Posted by on Sep 3, 2014 in Guyside, Inspiration | 0 comments

Do more, be happy

I’ve found myself wondering whether social media is all it’s cracked up to be.

Sure it makes it easier to connect with people from all over the world, from Nigeria to Nicaragua and from Pakistan to Poland, but how much satisfaction and contentment are we really getting from this online craze?

Social Media And Value

It’s common these days to see people heavily engaged in social media, chatting to their friends about any topic under the sun. They’re either on Facebook or Google+, or they’re on Twitter telling the world about the strange homeless man they’ve just walked past.

But despite all of this usage that social media gets, is there a lot of value going on around here? Are there any debates as to how to solve the problems of the world, or even a genuine problem that one of their friends is going through? Better yet, how many conversations in social media do you get where at least one person feels genuinely better having had that conversation?

Social Media And Time

Let’s look at another perspective on this, look at the amount of time we spend active on social media sites. The extremists spend up to 7-8 hours a day on social networks, but I believe the average person of today spends between 1-2 hours a day.

Now, let’s say that someone spends 1 hour a weekday on social media, and 2 hours a day on weekends, chatting away with their friends and viewing the latest photos and tweets. It sounds like a ‘normal’ amount, right? Multiply each weekday by 5, and each weekend day by 2, and you’re left with a weekly social media total of 9 hours a week on social media sites.

Again, this may seem like a normal and ordinary amount for you, but let’s now look at what you’re spending those 9 hours on.

Social Media And Content

Let’s look at some of the things you can do on social media:

–          Instant messaging

–          Updating statuses

–          Sending individual/direct messages

–          Promoting yours, or someone else’s content

Looking at these items, we can certainly keep in touch with our friends, and we can keep up regular relations with our clients. This is all well and good, but take this away, and what is left? What else can you do in social media besides these afore-mentioned items?

The truth is, not a lot.

Sure, you can play games and you can ‘poke’ your friends and family, but is this really important? Even referring to what is listed above, how much time do you need to be spending there?
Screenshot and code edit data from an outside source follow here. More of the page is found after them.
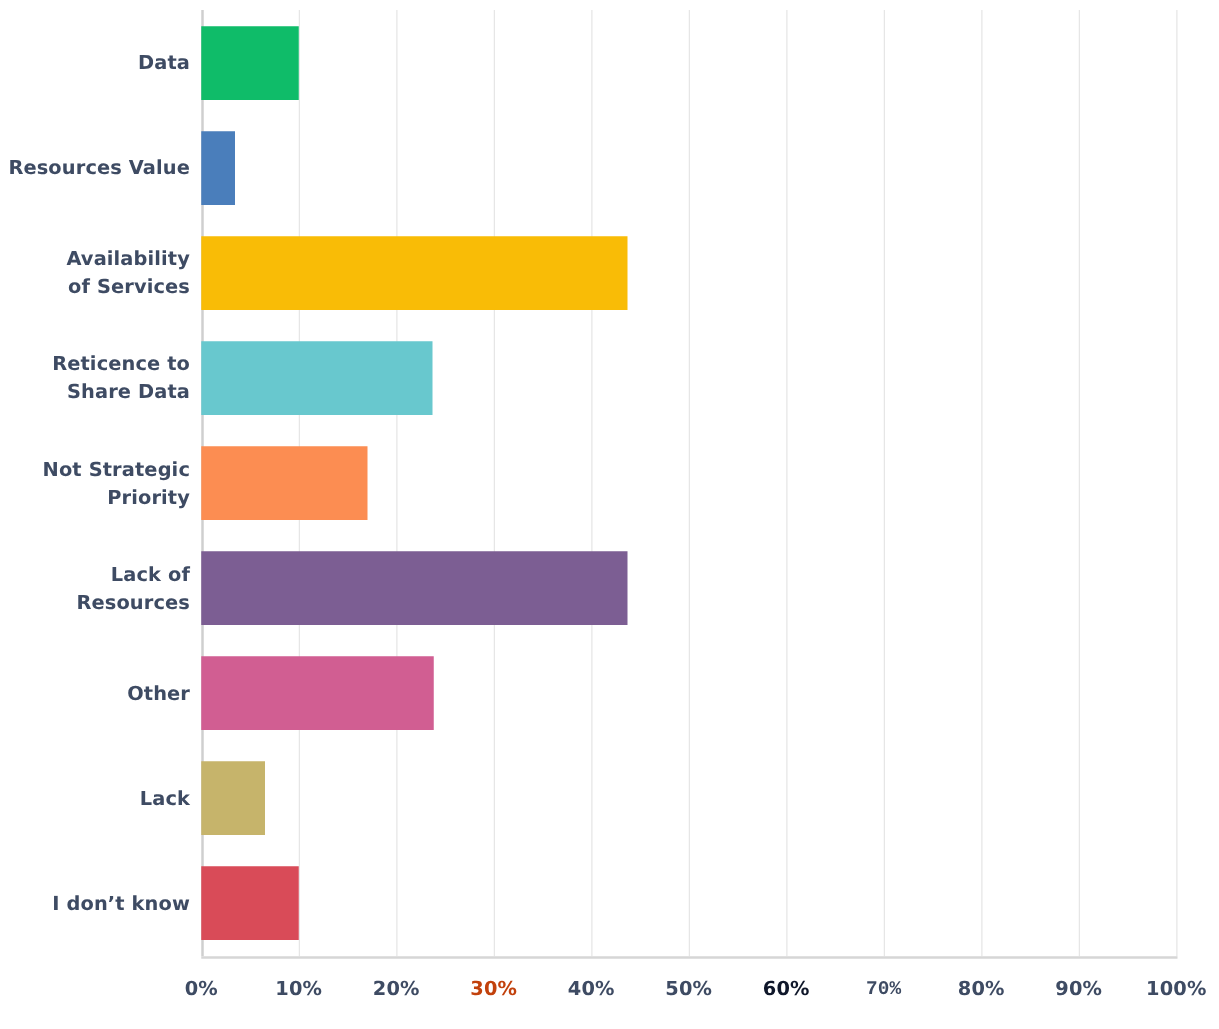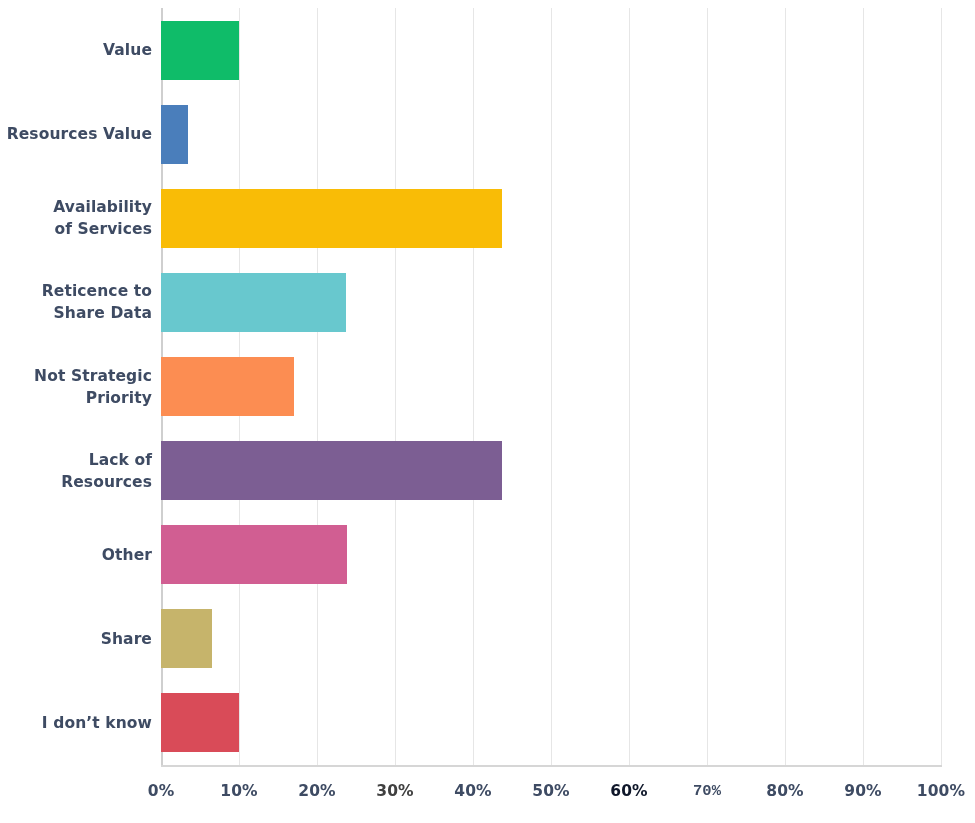"Value" div.cat-label { text: Value -> Data }
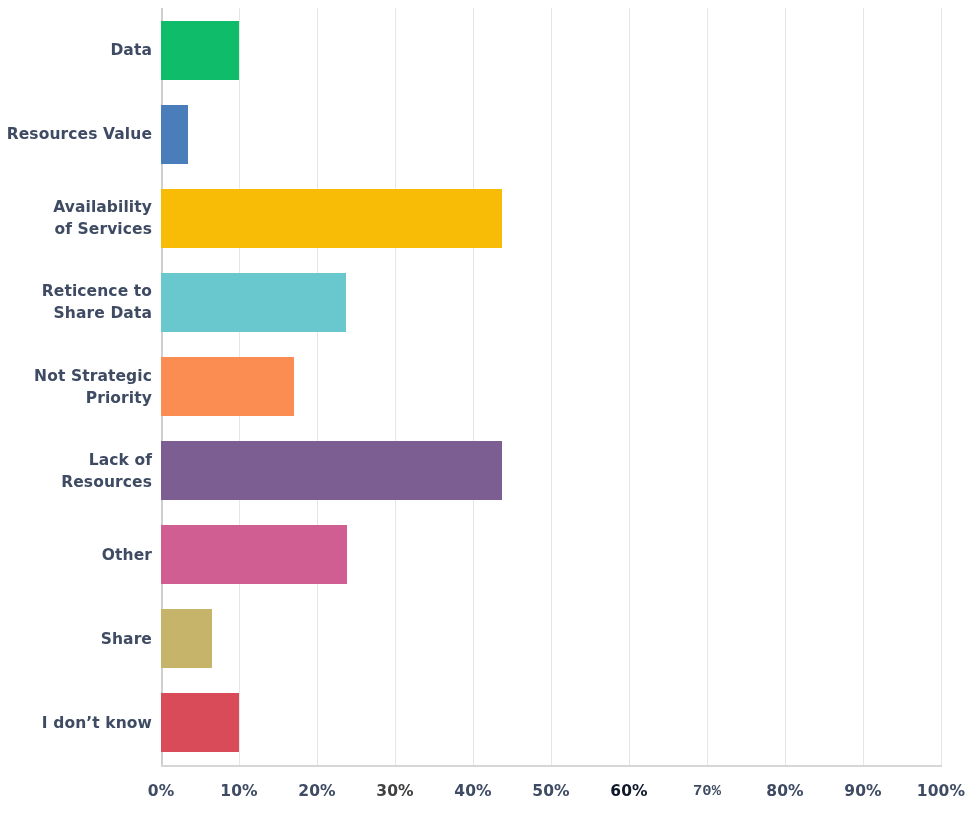"Share" div.cat-label { text: Share -> Lack }
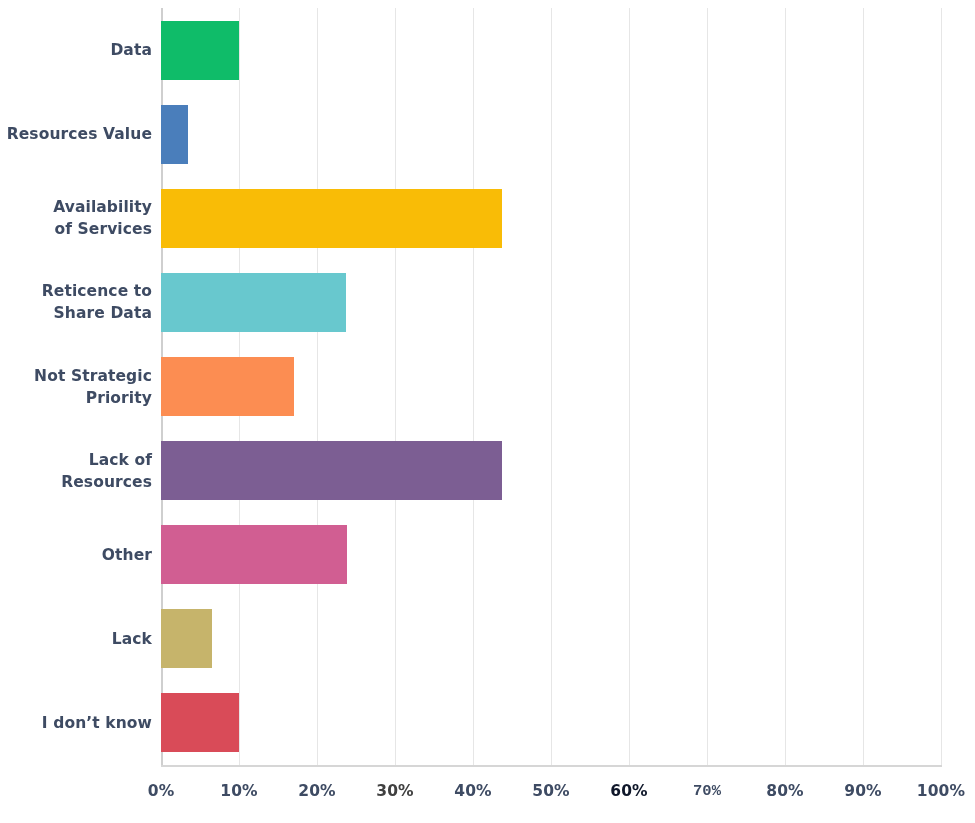"30%" div.xtick { color: #404040 -> #c2410c }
Do you really need to spend 9 hours a week on keeping in touch with friends and clients?

Granted, some of the more important relationships in your life will warrant a longer time, but the more important relationships in our lives are also maintained outside social media, and even outside the internet. Our families and our closest friends are traditionally the ‘more important relationships’, and how many of them are based primarily on a social media network?

Take away the ‘core relationships’ of your life and you’re left with those relationships that are standard, such as those with our clients and the rest of our social circle. Do you really need, or want, to be spending 9 hours a week building a relationship with them?

That’s a question that only you can answer for yourself, but I believe a good portion of those 9 hours can be spent otherwise.

Social Media And Society

Let’s consider the big picture – social media is meant to represent, at least in theory, the ‘society of the world’. It’s meant to be the voice which communicates to the world what the ‘common person’ is thinking, and what the common person wants. In other words, social media is meant to be our way of communicating with the world at large.

Do you think it’s doing a good job?

Personally, I don’t think it’s doing a good job at all. There’s too much mindless chatter, too much time wasted on activities that are either trivial or completely meaningless. And the worst part is that this isn’t likely to end any time soon.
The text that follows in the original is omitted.